# RECORDS FOR THE EXERCISE:
'''
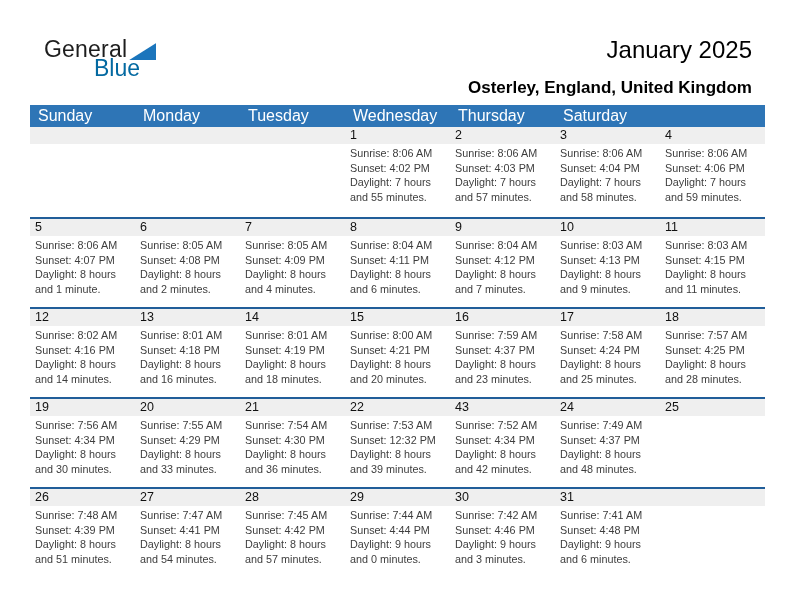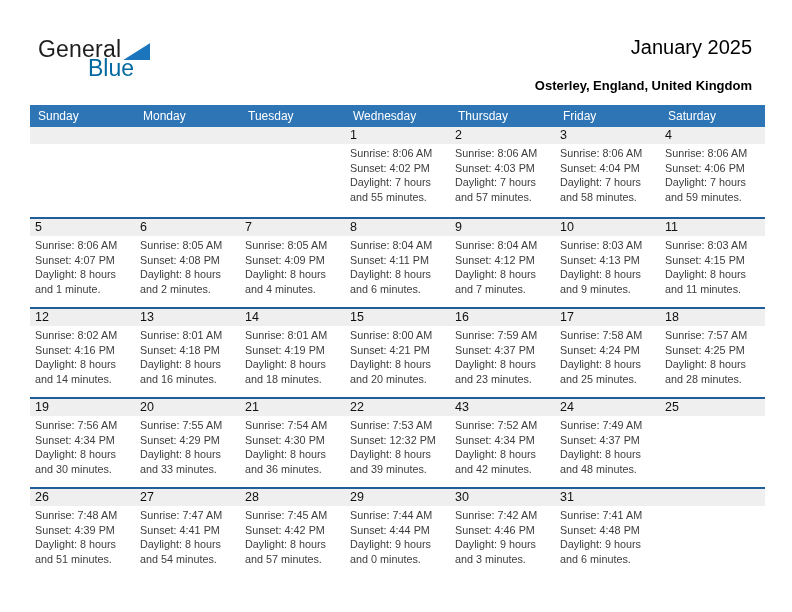"General" .logo { left: 38px -> 44px }
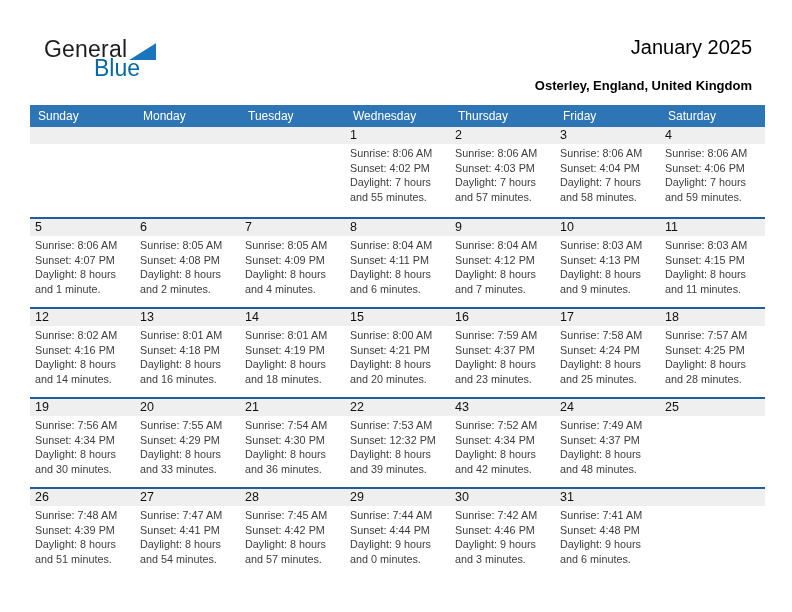"January 2025" .month-title { font-size: 20px -> 24px }
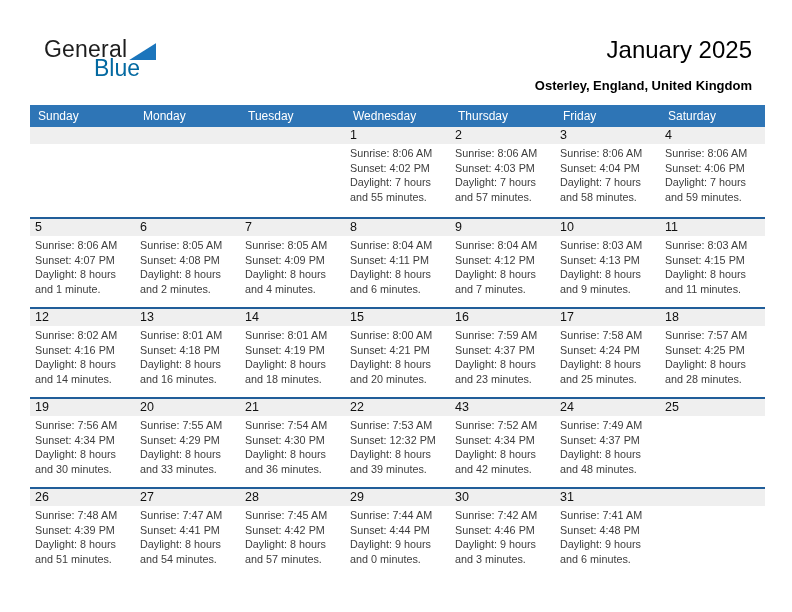"Osterley, England, United Kingdom" .location-subtitle { font-size: 13px -> 17px }
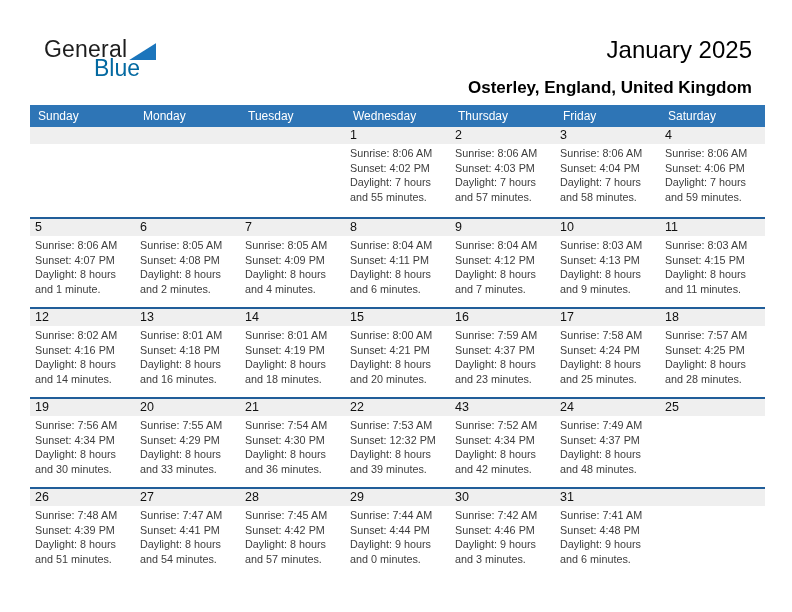"Sunday" .weekday-cell { font-size: 12px -> 16px }
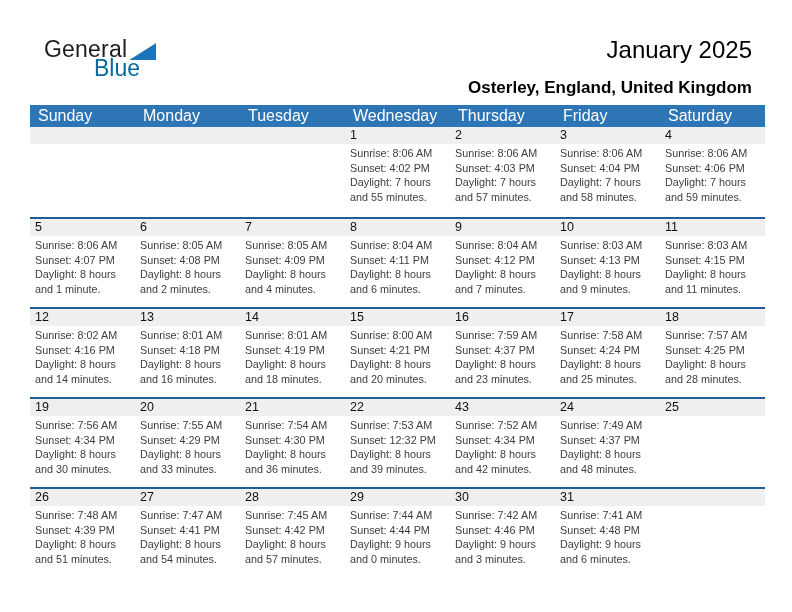"Friday" div.weekday-cell { html: <div>Friday</div> -> none }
'''
# DIRECTIONS:
No pictures belong in the copy: reproduce exactly the lines above from the one that contains "font-size: 12px ->" through the last line of the entries.

# ANSWER BOX:
"Sunday" .weekday-cell { font-size: 12px -> 16px }
"Friday" div.weekday-cell { html: <div>Friday</div> -> none }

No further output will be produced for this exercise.